In Wiggins v. Davita Tidewater, LLC, No. 4:05cv157, 2006 U.S. Dist. LEXIS 66015 (E.D.Va. Sept. 13, 2006) the employee was employed as a patient care technician at Da Vita’s Hope Dialysis Clinic where she provided care to patients who suffer from chronic kidney failure. While working at DaVita she suffered a panic attacks and nervous breakdown in front of numerous co-workers and patients. Shortly thereafter Wiggins was diagnosed with bipolar disorder. Even though she was not required to do so Wiggens authorized and directed her physician to disclose information about her diagnosis and medical condition to DaVita. Because of the diagnosis, Wiggins requested, and DaVita allowed her, to take twelve weeks of FMLA leave. Wiggins believes that her supervisor shred her confidential medical information with patients and co-workers as a number of them inquired about her recovery when she returned from leave. Her supervisor denied that she shared Wiggins’s medical information with others. Wiggins sued DaVita alleging that the disclosure of her confidential medical information violated the Americans with Disabilities Act.
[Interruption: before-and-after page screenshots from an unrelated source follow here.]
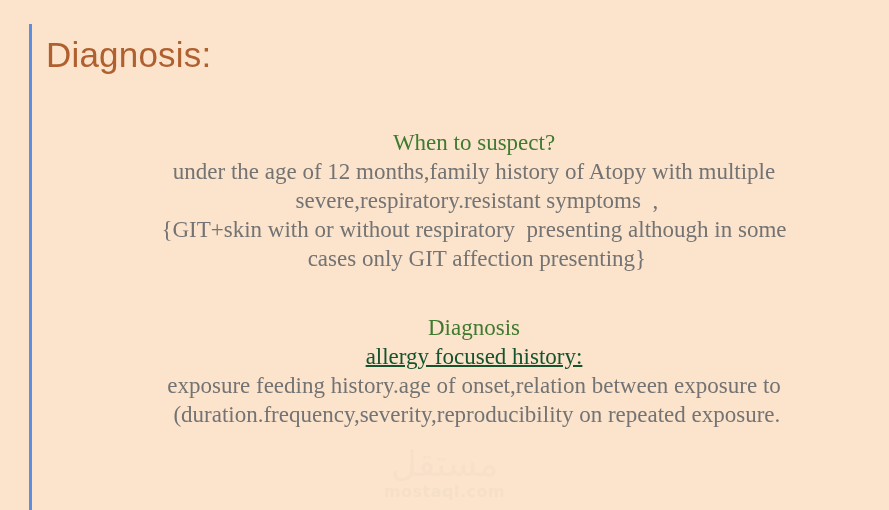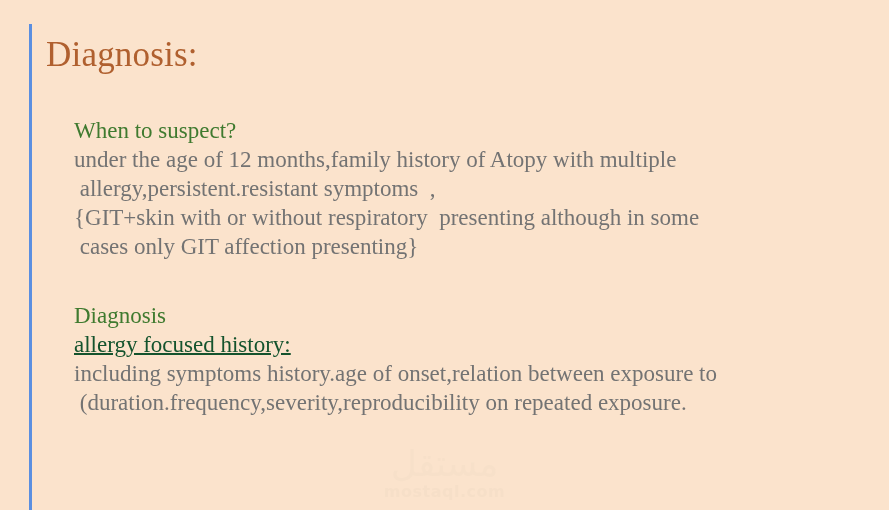"Diagnosis:" #slide-title { font-family: Liberation Serif, serif -> Liberation Sans, sans-serif }
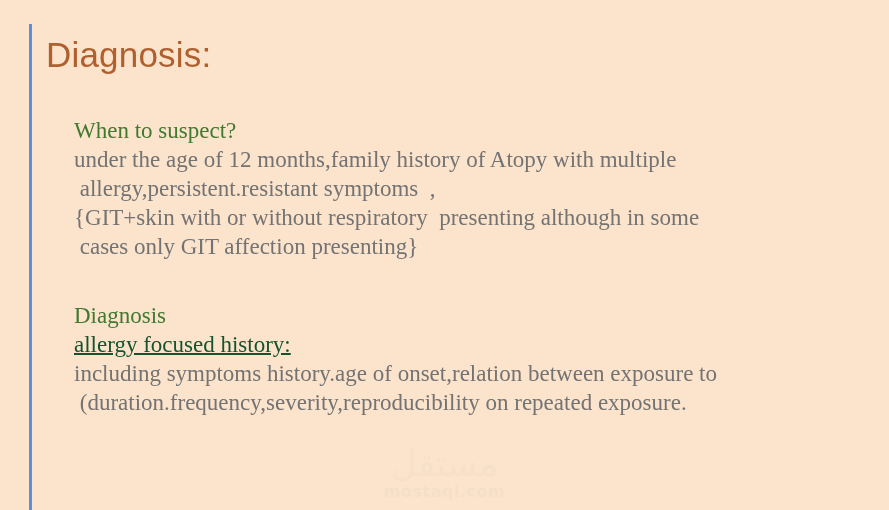"When to suspect?" #body-content { text-align: none -> center; top: 116px -> 128px }
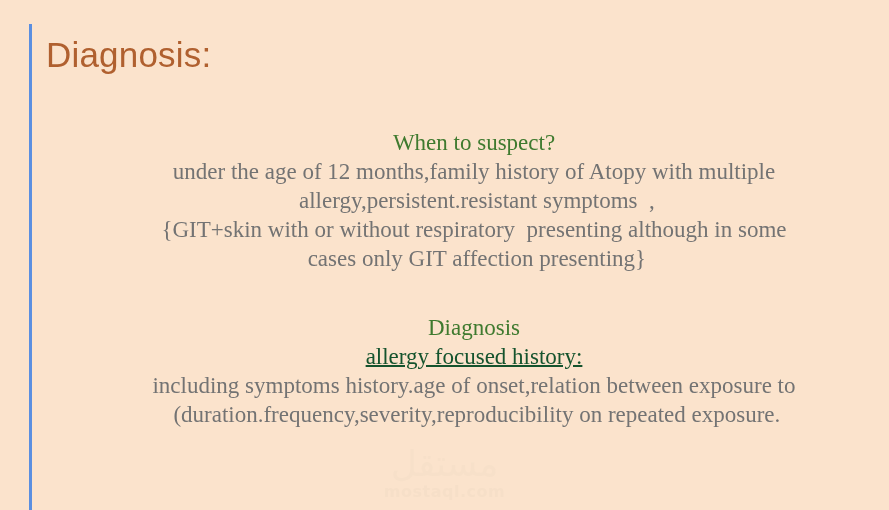"allergy,persistent.resistant symptoms ," div.body-line { text: allergy,persistent.resistant -> severe,respiratory.resistant }
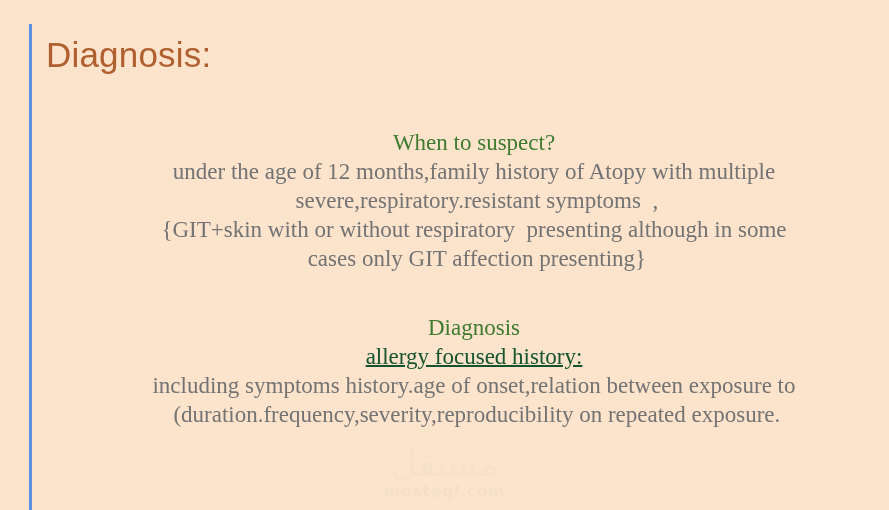"including symptoms history.age of" div.body-line { text: including symptoms -> exposure feeding }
The court disagreed.
The Ameicns with Disabilities Act limits the scope of information that employers may seeks and disclose about their employees’ medical condition. The Act permits employers to gather disability information from current employees in two ways. First, they may conduct voluntary medical examinations, including voluntary medical histories, which are part of an employee health program. Second, the employer may make inquiries into the ability of an employee to perform job-related functions. The Americans with Disabilities Act requires that all information received by employers from these two channels be kept confidential. Courts in several circuits, however, have read the Americans with Disabilities Act to require confidentially of employee medical information only when the employer obtains this information as a result of the aforesaid employee health program or inquiry. The Americans with Disabilities Act does not protect the confidentially of voluntary disclosures initiated by the employee. Here, the court found that, even assuming that Kyle disclosed that Wiggins was diagnosed with bipolar disorder, this communication was not an unlawful disclosure of confidential medical information under the ADA because her supervisor did not obtain the information from an employee health program or employer-mandated medical examination Wiggins voluntarily authorized her physician to disclose her medical information to her employer.
Comment: The employee may have had better luck suing for violation of the FMLA. All federal sector FMLA variants protect the confidentially of FMLA medical records. For example, The DOL Title I regulations require that all records and documents relating to medical certifications, recertifications or medical histories of employees or employees’ family members, created for purposes of FMLA, shall be maintained as confidential medical records. The DOL regulations go on to provide that, if the Americans with Disabilities Act is also applicable, such records must be maintained in conformance with the Americans with Disabilities Act. As written, the DOL regulations impose confidentially on medical records that are not covered by the Americans with Disabilities Act provided they were “created for purposes of FMLA.” The critical phrase is undefined. Here, it is not clear that the diagnosis was communicated in writing by her physician to DaVita. If it were, Wiggins may at least have survived the employer’s motion for summary judgment had she asserted an FMLA cause of action for the employer’s breach of medical record confidentiality. It is clear that the diagnosis was the basis for the employee’s request, and the employer’s approval of, FMLA leave. This arguably satisfies the requirement the medical information was “created for purposes of FMLA.”